Indeed, that could work. Problem being, that can lead to dual-ground hum issues, and potentially overload certain types of headphones.

@FerretBomb
I wanted to post something like this:
http://www.thomann.de/gb/behringer_xenyx_502.htm

This is not overkill, this is the cheapest mixer that you can use for this task (routing all the audio signals together into the headphones, with a simple 2-band EQ for each channel and a possible upgrade later with an XLR mic). Simple, really cheap, audio quality is OK for console use etc (but dont expect wonders for 45$, thats the entry level stuff here).
This small mixer will allow anyone with 2 stereo sources + mic to do what ever they want, and having full control over the audio on the fly on hardware (no messing around with software settings) is a huge bonus. Once you get used to it, having everything in range without taking your eyes off the game/chat/whatever else, you will never go back to pure software based audio routing.

I do my audio routing sometimes over my DAW with my audio interface and sometimes with a mixer or a full audio chain (preamp> mixer> audio interface> DAW> OBS to achieve the quality that i need and have enough room to play around a bit). This is overkill.
You actually can get an even simpler unpowered version for about $5-10. Dollar-store specials. He isn't looking to plug a mic into it, or feed the output into OBS at all, ever. Just to the headphones. It's essentially just the Y-cable DJS mentioned above, but with two pots and some basic limiting circuitry to avoid signal crossfeed/backfeed, and prevent overpeak. In this case, yes, even the super-basic X-502 is overkill.
 

Cryonic

Member
I know a lot of guys who are sad after 1-2 years because they actually started streaming something else and got huge problems with their hardware. Having a mixer as a streamer is essential, even if it`s collecting dust. We talk here about 39€, i cant even buy 40 cigarettes for this money here. Thats not overkill, thats the basic stuff. Overkill would be a digital mixer with a 4 digit price tag...
 

JustCallMeWes

New Member
There seems to be plenty xenyx 502's around for $30-40. I'm just going that route. I tried messing around with Virtual Audio Cable last night and couldn't make that work either.
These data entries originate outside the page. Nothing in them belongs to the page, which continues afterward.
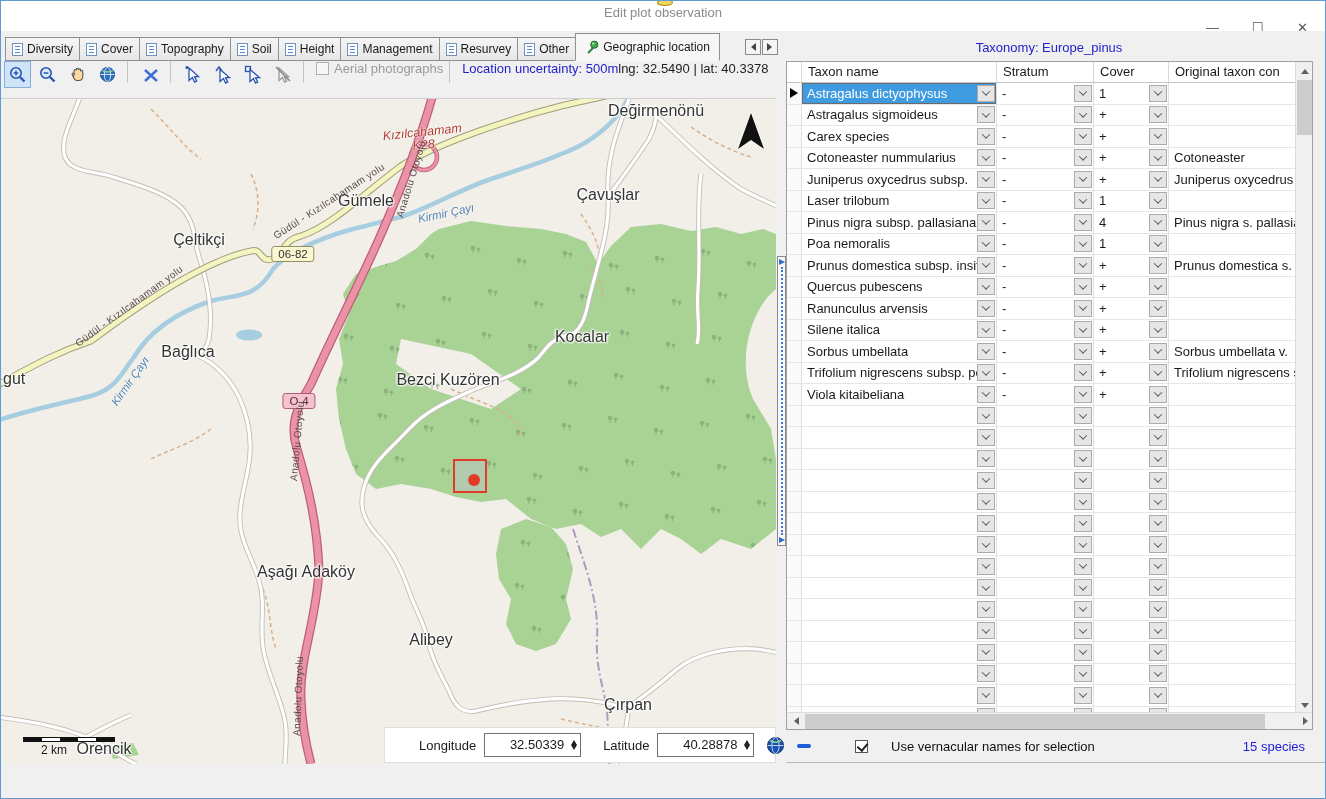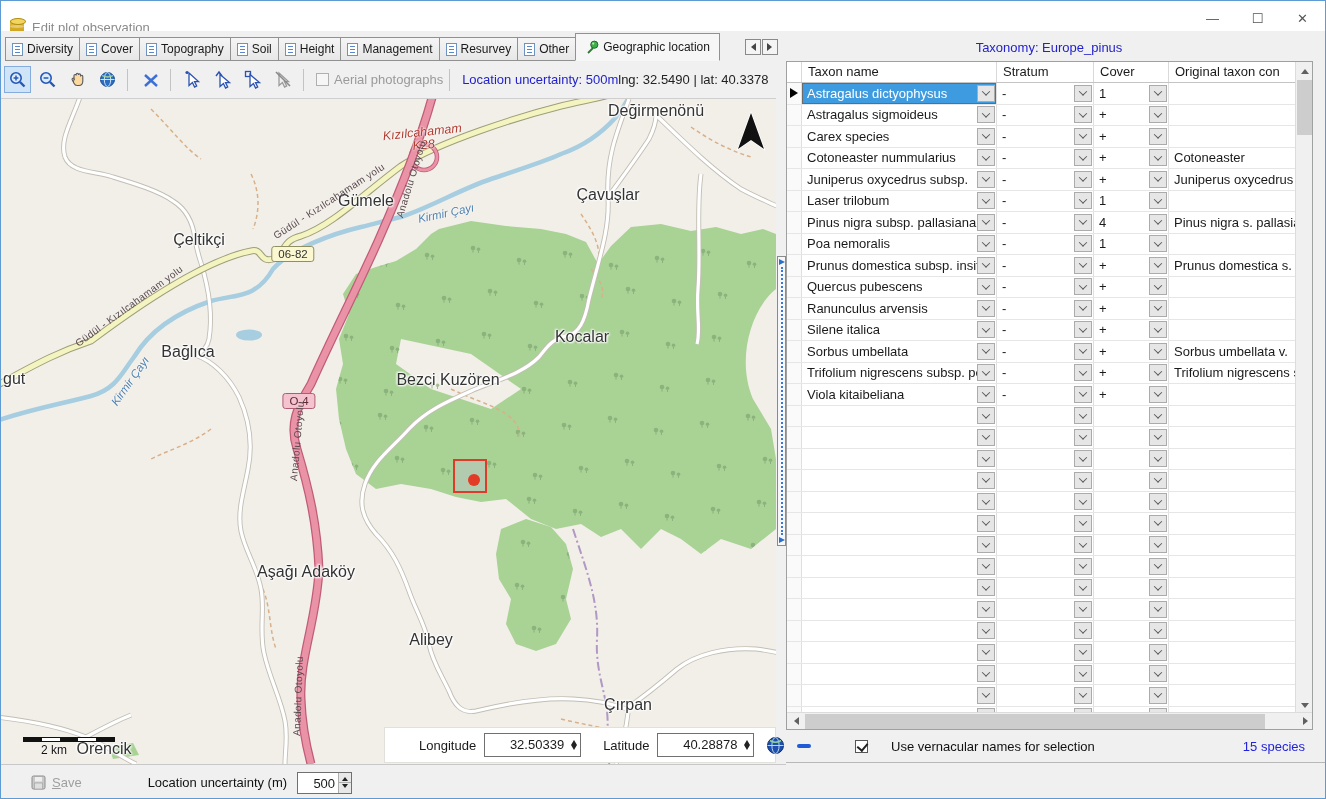--- a/index.html
+++ b/index.html
@@ -8,7 +8,7 @@
     font-family:"Liberation Sans","DejaVu Sans",sans-serif;font-size:13px;color:#1a1a1a;
     border:1px solid #5e9bd3;overflow:hidden;}
   
-  .titlebar{position:absolute;left:0;top:0;width:100%;height:34px;background:#ffffff;display:flex;align-items:flex-end;}
+  .titlebar{position:absolute;left:0;top:0;width:100%;height:34px;background:#ffffff;display:flex;align-items:center;flex-direction:column;}
   .app-icon{width:14px;height:15px;margin:0 8px 0 9px;position:relative;background:linear-gradient(#e8c23a,#c79a18);border-radius:2px;}
   .app-icon::before{content:'';position:absolute;left:0;top:-2px;width:14px;height:5px;border-radius:50%;background:#f2d560;border:1px solid #b08c12;}
   .app-icon::after{content:'';position:absolute;left:0;top:5px;width:14px;height:3px;border-radius:50%;background:rgba(255,255,255,.35);}

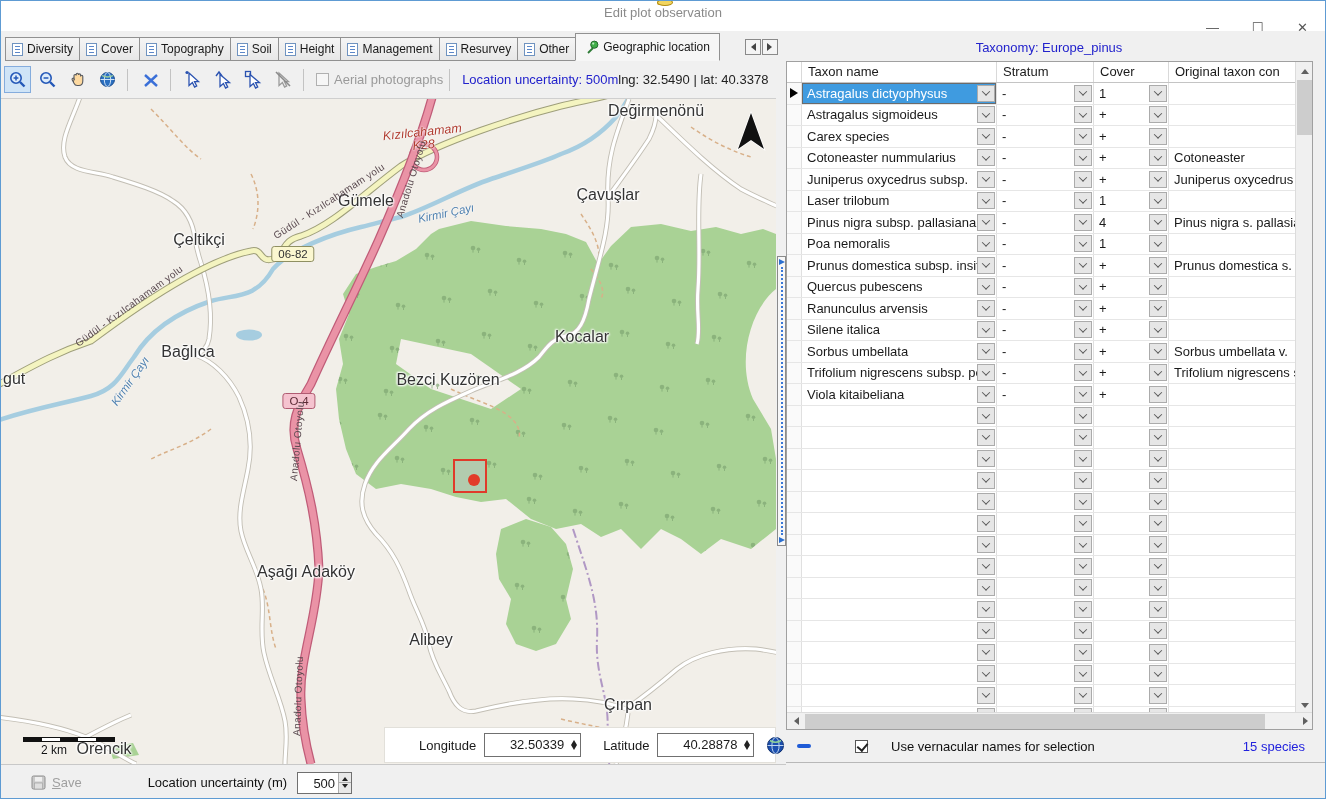--- a/index.html
+++ b/index.html
@@ -31,7 +31,7 @@
   .tri-r{width:0;height:0;border:4px solid transparent;border-left:5px solid #444;margin-right:-3px;}
   .taxonomy{position:absolute;left:785px;top:9px;width:526px;text-align:center;color:#2222cc;font-size:13px;}
   
-  .maptoolbar{position:absolute;left:0;top:60px;width:775px;height:38px;background:#f0f0f0;border-bottom:1px solid #cfcfcf;display:flex;align-items:center;}
+  .maptoolbar{position:absolute;left:0;top:60px;width:775px;height:38px;background:#f0f0f0;border-bottom:1px solid #cfcfcf;display:flex;align-items:flex-start;}
   .tbtn{width:27px;height:27px;display:flex;align-items:center;justify-content:center;margin-left:3px;border:1px solid transparent;flex:none;}
   .tbtn.active{background:#cfe4f7;border:1px solid #84acdd;}
   .tsep{width:1px;height:22px;background:#c3c3c3;margin:0 6px;flex:none;}

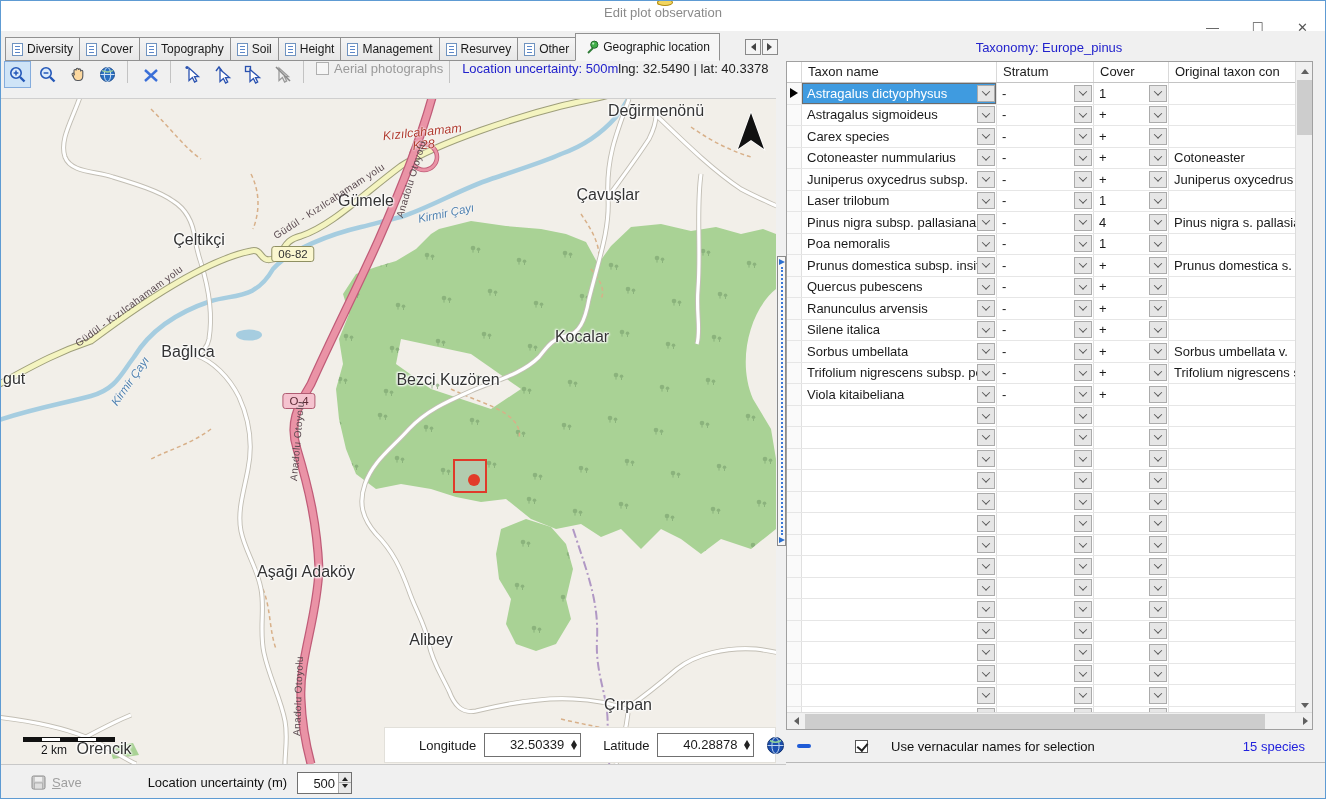--- a/index.html
+++ b/index.html
@@ -523,28 +523,6 @@
     </div>
   </div>
 
-  <div class="lstatus">
-    <div class="savebtn">
-      <svg width="15" height="15">
-          <rect x="1" y="1" width="13" height="13" rx="1.5" fill="#c9c9c9" stroke="#8e8e8e"></rect>
-          <rect x="4" y="2" width="7" height="4.5" fill="#efefef"></rect>
-          <rect x="3.5" y="8" width="8" height="6" fill="#dfdfdf" stroke="#a8a8a8" stroke-width="0.8"></rect>
-        </svg>
-      <span class="ul-first">Save</span>
-    </div>
-    <span class="lu-label">Location uncertainty (m)</span>
-    <div class="spin small">
-      <div class="val">500</div>
-      <div class="spinbtns">
-        <span class="sb">
-            <span class="sarr-up" style="border-width:3px;border-bottom-width:4px"></span>
-          </span>
-        <span class="sb">
-            <span class="sarr-dn" style="border-width:3px;border-top-width:4px"></span>
-          </span>
-      </div>
-    </div>
-  </div>
 
   <div class="splitter-strip">
     <div class="splitter">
At this point, I'd be happy to fork over $40 to get the desired results.
 

omar

New Member
@JustCallMeWes Hi. I was looking for a solution for my problem when I found this thread and it looks like you got the answer. I'm sorry for asking about something different than you guys talking about but I need help in it.
Can you please tell me how did you manage to be able to listen to your PC you streaming of and your PS4 without hearing a duplicate sound?
I have a mac mini (streaming PC) and a PS4 and using a avermedia live gamer portable capture card.
everything works fine except I can't hear my music I'm playing on the stream without hearing game sound coming out of the capture card.
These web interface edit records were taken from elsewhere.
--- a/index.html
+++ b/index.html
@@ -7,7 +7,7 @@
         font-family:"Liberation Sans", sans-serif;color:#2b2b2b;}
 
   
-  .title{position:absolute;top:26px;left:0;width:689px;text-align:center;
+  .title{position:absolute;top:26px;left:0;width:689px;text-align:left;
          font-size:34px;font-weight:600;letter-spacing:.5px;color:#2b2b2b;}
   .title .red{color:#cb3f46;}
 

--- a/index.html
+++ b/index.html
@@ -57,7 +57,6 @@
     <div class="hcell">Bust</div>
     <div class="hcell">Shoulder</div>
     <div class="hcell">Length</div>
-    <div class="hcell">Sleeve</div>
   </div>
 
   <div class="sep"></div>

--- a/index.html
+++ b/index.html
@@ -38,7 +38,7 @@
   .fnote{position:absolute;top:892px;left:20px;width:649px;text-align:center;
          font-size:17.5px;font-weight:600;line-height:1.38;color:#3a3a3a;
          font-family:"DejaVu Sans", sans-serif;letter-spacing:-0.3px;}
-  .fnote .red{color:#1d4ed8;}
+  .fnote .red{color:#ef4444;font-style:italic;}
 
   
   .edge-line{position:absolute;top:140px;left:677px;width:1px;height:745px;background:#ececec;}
Hope you can help me with that.
thanks
 

DJS

Member
Is your PS4 sounds playing through your Mac? You don't want that as it will be delayed anyway so turn it off in the Stream Engine properties within OBS.
 

Cryonic

Member
Thats why we use a mixer for that. So we can split the sound that is going to master output (what is then streamed) and what we hear in headphones (the mixer will give you the option to route each input to headphones and adjust the volume without changing the master volume). The only problem is the digital audio when transmitted via HDMI or toslink/coaxial - there is no cheap router avaliable that can handle digital audio.